■ Task requirements: Throughout the material, count the lines with the word "container" in them, and answer with only the figure.

========================================

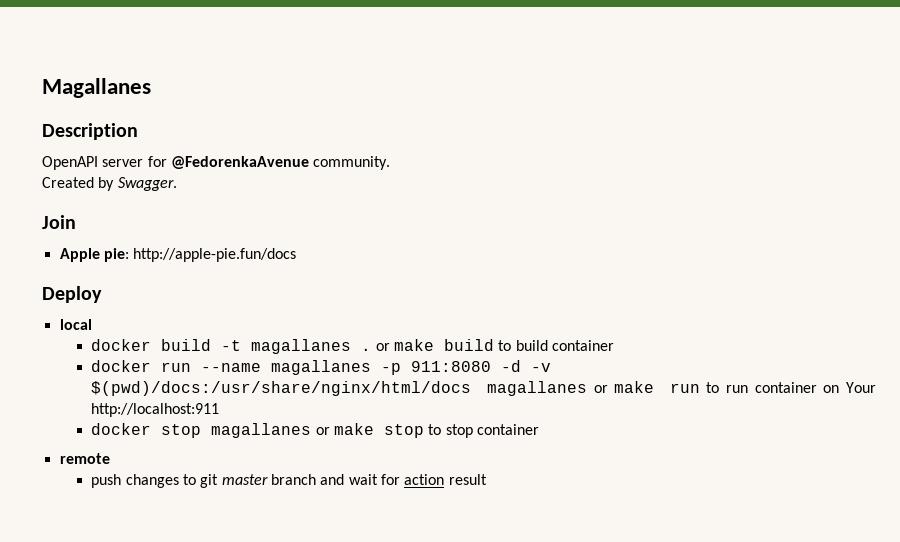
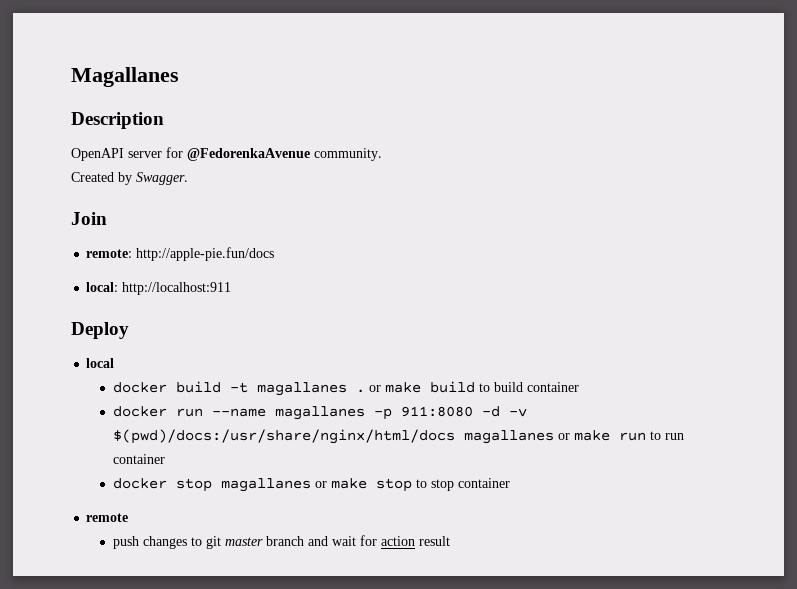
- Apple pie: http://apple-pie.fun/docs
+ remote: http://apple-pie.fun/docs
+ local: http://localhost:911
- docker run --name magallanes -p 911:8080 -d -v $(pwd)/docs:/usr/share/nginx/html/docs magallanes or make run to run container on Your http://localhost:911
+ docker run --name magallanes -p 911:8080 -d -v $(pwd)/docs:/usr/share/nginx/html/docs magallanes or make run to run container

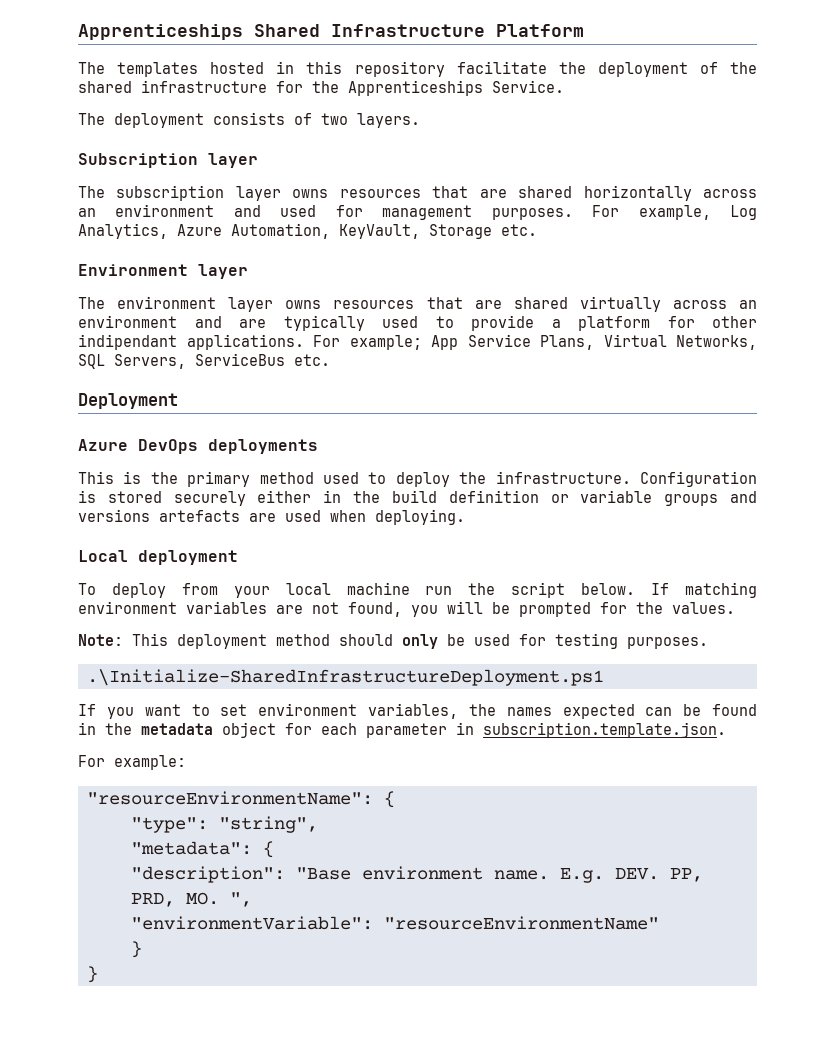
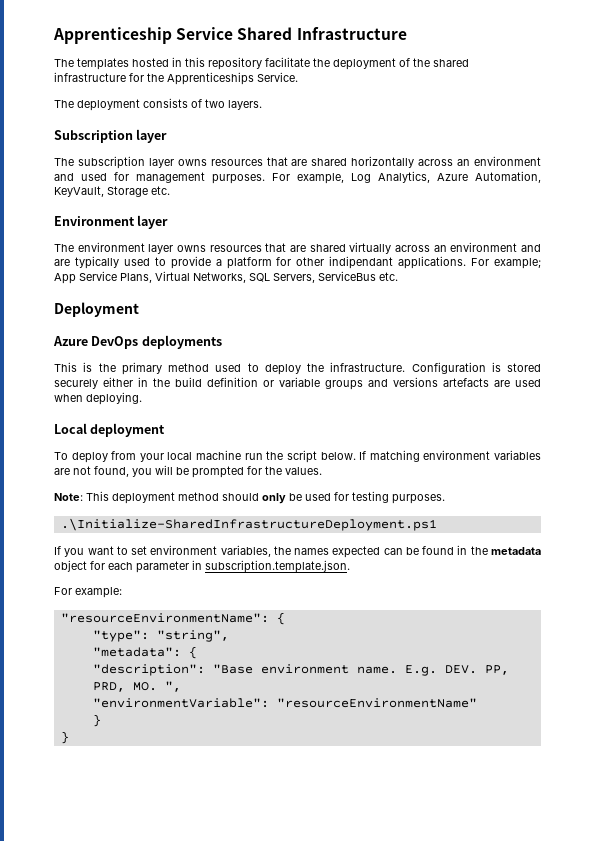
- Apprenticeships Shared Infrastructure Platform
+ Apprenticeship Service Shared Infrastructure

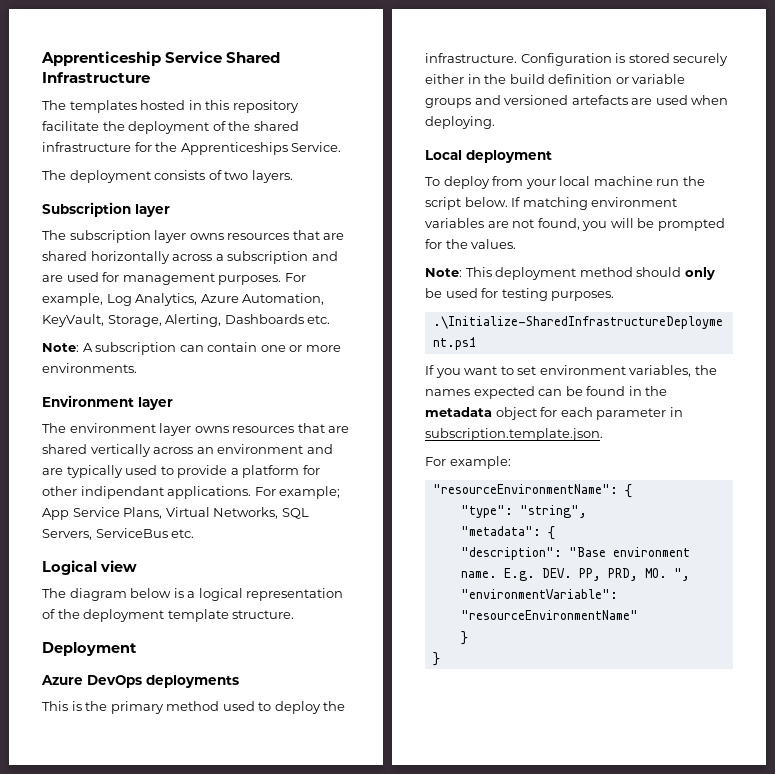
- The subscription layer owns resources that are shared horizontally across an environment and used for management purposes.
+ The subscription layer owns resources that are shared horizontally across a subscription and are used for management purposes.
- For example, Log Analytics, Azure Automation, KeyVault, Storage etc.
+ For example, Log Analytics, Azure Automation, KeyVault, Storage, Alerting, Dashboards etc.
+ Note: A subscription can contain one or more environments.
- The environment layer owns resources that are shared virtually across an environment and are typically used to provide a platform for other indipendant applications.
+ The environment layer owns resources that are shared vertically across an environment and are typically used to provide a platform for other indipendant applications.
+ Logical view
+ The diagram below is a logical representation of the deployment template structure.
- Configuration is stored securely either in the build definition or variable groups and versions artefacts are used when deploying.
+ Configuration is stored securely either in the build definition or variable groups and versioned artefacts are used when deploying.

========================================

■ Written answer: 2